= Work order =
Once you have read the entries, please say how many lines hold the string "text", giving the number only.

Records from a data source
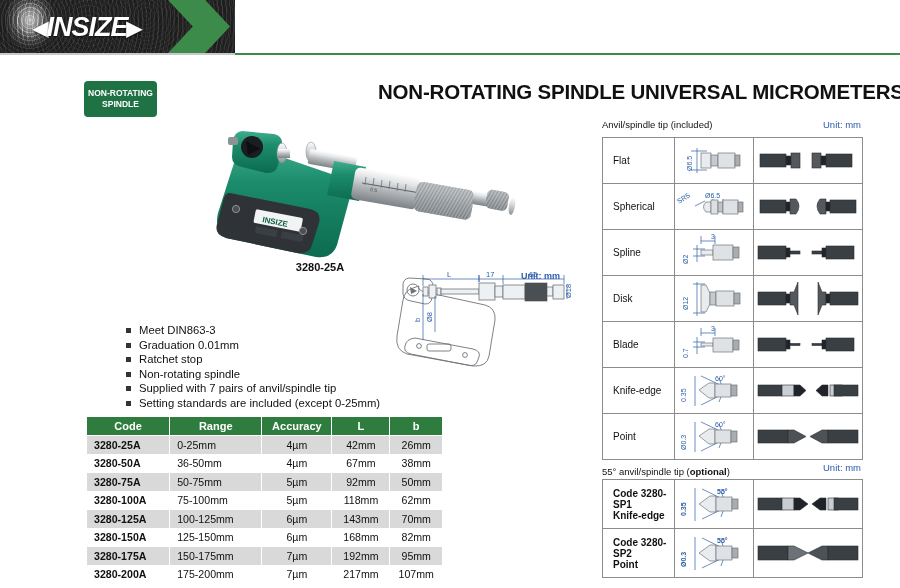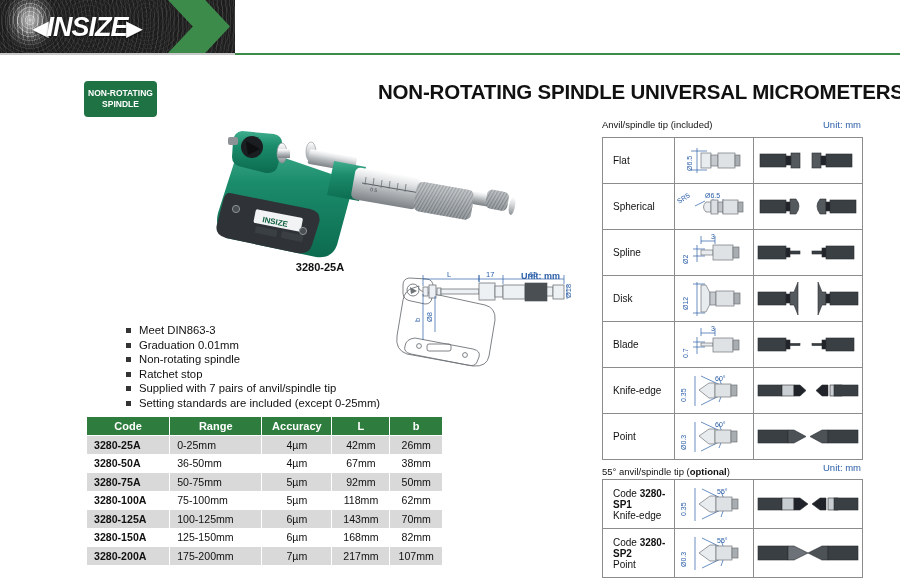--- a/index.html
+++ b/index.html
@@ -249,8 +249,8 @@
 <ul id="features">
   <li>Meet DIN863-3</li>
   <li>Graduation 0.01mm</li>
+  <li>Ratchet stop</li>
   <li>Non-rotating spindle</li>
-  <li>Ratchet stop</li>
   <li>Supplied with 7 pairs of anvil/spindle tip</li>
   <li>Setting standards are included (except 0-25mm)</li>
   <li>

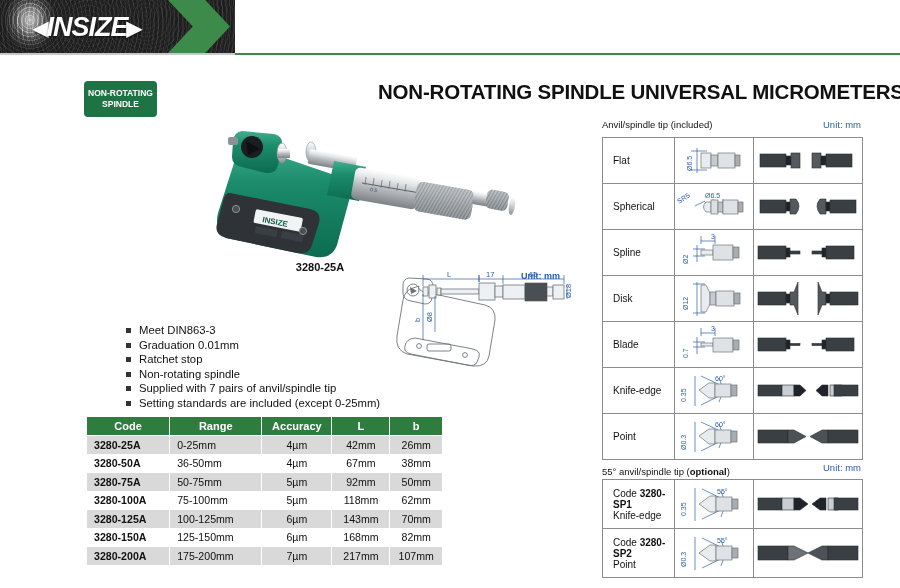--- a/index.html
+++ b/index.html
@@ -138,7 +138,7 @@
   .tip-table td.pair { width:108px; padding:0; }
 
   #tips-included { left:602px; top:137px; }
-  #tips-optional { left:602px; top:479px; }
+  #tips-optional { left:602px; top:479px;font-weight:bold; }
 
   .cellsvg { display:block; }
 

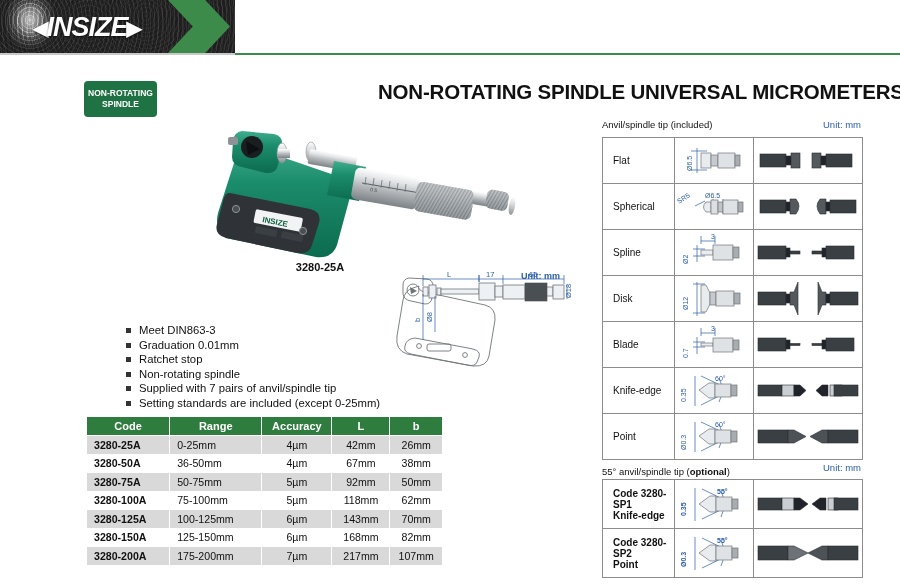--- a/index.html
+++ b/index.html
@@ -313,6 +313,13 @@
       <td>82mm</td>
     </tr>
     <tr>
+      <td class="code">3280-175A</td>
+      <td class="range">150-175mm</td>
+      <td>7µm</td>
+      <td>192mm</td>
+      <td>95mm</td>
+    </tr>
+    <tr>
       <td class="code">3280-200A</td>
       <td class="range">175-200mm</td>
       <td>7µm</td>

---

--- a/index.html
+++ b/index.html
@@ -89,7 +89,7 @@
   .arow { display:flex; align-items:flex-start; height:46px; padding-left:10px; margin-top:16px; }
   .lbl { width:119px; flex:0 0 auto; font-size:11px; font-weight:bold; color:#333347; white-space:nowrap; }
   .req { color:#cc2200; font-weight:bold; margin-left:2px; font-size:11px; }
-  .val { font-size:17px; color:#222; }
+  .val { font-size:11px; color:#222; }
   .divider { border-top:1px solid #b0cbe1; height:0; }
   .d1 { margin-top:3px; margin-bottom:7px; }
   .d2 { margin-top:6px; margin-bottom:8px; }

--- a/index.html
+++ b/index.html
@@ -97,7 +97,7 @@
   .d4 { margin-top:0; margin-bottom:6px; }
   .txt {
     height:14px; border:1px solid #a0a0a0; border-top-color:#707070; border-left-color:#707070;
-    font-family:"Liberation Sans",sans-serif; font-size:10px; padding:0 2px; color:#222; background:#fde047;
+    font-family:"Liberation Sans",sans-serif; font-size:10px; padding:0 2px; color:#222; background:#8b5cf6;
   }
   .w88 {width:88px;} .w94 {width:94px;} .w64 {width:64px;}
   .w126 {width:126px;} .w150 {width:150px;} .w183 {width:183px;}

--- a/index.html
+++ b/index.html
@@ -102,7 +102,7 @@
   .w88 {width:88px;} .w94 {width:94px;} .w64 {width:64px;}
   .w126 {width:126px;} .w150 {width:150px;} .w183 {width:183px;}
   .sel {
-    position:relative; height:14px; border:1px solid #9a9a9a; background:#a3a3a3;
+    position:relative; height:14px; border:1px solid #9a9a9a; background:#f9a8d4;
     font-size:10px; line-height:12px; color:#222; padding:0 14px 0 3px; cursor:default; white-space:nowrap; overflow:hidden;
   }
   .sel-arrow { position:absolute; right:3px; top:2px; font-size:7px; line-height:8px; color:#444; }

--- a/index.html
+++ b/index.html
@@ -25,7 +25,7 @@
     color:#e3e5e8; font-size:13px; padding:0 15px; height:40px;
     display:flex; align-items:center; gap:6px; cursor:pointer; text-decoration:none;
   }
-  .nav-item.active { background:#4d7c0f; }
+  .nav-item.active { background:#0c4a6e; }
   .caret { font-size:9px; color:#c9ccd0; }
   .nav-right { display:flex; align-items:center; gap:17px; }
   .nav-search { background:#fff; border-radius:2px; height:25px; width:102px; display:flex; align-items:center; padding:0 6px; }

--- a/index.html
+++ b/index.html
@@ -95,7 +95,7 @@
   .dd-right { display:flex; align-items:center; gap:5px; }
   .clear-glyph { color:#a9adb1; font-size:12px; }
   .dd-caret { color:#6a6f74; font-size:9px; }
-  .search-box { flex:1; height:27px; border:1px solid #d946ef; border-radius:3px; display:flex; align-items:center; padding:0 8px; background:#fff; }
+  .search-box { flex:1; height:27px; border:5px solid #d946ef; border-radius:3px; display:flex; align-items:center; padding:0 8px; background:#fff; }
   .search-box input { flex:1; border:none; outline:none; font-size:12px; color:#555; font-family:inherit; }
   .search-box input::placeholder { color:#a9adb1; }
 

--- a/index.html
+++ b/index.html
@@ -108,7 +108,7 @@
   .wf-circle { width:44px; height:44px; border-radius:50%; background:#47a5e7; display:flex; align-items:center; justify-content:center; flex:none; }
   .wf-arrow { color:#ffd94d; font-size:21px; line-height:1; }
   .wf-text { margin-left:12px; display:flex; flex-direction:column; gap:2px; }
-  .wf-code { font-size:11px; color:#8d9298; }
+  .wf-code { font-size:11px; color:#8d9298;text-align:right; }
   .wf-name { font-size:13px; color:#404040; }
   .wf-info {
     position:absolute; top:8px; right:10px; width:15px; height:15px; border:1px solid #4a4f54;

= Exercise result =
3